WORK ITEM: When the word "color" shows up in a line of the records below, copy that line.

PROVIDED RECORDS:
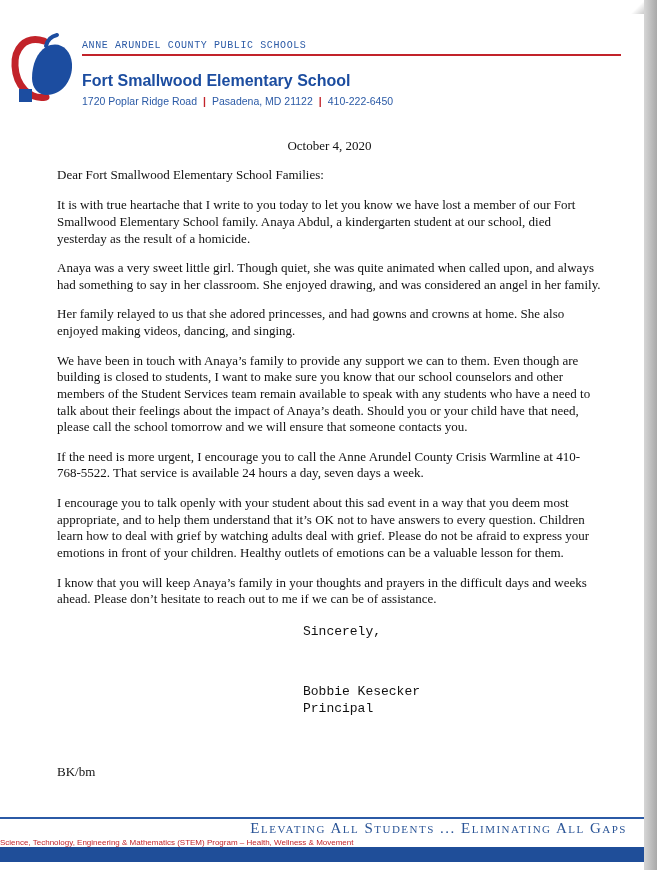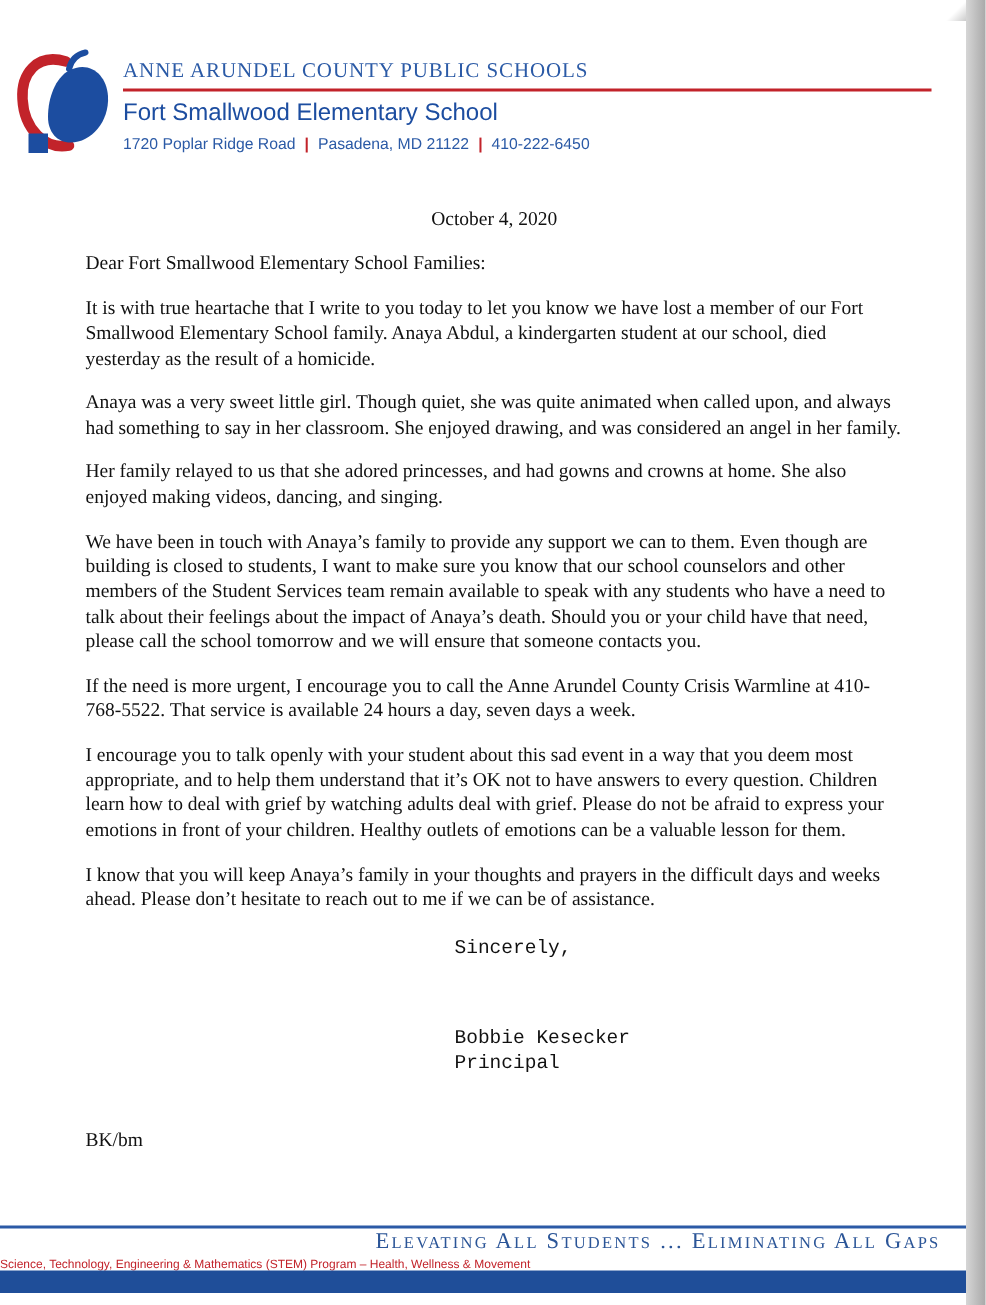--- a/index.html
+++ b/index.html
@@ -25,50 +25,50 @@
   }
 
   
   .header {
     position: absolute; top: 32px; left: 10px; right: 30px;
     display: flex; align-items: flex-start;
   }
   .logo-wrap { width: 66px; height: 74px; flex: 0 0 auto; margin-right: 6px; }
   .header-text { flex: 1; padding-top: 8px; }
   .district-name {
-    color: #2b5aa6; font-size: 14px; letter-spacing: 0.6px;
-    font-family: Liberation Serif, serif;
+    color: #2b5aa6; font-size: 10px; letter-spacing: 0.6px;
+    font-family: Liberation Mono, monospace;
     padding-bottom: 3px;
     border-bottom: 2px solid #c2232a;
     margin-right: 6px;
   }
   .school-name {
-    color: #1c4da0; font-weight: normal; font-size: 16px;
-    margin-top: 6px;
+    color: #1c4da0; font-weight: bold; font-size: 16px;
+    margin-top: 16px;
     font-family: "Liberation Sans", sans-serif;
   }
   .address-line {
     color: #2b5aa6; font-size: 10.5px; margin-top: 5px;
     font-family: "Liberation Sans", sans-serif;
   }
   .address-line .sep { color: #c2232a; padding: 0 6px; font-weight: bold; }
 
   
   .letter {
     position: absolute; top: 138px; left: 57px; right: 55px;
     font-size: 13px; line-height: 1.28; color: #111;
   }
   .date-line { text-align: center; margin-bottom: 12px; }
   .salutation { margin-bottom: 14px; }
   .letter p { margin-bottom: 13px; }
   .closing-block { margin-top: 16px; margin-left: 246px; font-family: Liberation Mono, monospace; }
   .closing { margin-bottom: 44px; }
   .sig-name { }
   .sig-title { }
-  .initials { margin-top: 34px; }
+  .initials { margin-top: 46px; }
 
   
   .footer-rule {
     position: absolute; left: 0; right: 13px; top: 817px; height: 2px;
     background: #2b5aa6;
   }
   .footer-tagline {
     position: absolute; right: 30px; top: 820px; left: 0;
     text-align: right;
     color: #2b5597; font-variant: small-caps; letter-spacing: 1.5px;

---

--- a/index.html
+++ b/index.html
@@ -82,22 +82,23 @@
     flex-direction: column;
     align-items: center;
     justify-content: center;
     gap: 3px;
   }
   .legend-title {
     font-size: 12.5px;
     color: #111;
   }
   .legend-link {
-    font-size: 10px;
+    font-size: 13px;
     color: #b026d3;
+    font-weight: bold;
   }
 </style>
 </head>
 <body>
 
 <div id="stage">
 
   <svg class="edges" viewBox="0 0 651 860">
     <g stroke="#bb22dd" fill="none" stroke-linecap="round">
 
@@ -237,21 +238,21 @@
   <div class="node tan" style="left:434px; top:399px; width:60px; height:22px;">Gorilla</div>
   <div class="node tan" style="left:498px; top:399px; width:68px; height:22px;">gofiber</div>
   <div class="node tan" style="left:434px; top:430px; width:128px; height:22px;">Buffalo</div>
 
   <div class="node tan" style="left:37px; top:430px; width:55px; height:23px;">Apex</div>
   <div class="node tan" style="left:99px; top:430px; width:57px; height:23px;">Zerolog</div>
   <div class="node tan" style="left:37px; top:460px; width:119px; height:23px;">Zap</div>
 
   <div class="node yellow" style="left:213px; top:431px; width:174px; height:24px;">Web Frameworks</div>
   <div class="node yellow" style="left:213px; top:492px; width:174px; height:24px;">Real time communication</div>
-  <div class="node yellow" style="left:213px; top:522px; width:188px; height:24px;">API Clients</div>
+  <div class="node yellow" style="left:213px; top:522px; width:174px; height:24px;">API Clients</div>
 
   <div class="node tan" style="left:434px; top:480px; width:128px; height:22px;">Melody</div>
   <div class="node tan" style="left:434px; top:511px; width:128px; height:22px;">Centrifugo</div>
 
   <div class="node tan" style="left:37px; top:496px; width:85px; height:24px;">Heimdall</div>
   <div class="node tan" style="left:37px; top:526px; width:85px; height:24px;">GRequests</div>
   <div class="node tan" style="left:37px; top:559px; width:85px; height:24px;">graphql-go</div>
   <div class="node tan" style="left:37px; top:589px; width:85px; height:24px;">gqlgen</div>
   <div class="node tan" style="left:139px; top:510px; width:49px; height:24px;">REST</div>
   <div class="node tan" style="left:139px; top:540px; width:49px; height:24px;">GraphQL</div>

SOLVED EXERCISE:
-    color: #2b5aa6; font-size: 14px; letter-spacing: 0.6px;
+    color: #2b5aa6; font-size: 10px; letter-spacing: 0.6px;
-    color: #1c4da0; font-weight: normal; font-size: 16px;
+    color: #1c4da0; font-weight: bold; font-size: 16px;
     color: #2b5aa6; font-size: 10.5px; margin-top: 5px;
   .address-line .sep { color: #c2232a; padding: 0 6px; font-weight: bold; }
     font-size: 13px; line-height: 1.28; color: #111;
     color: #2b5597; font-variant: small-caps; letter-spacing: 1.5px;
     color: #111;
     color: #b026d3;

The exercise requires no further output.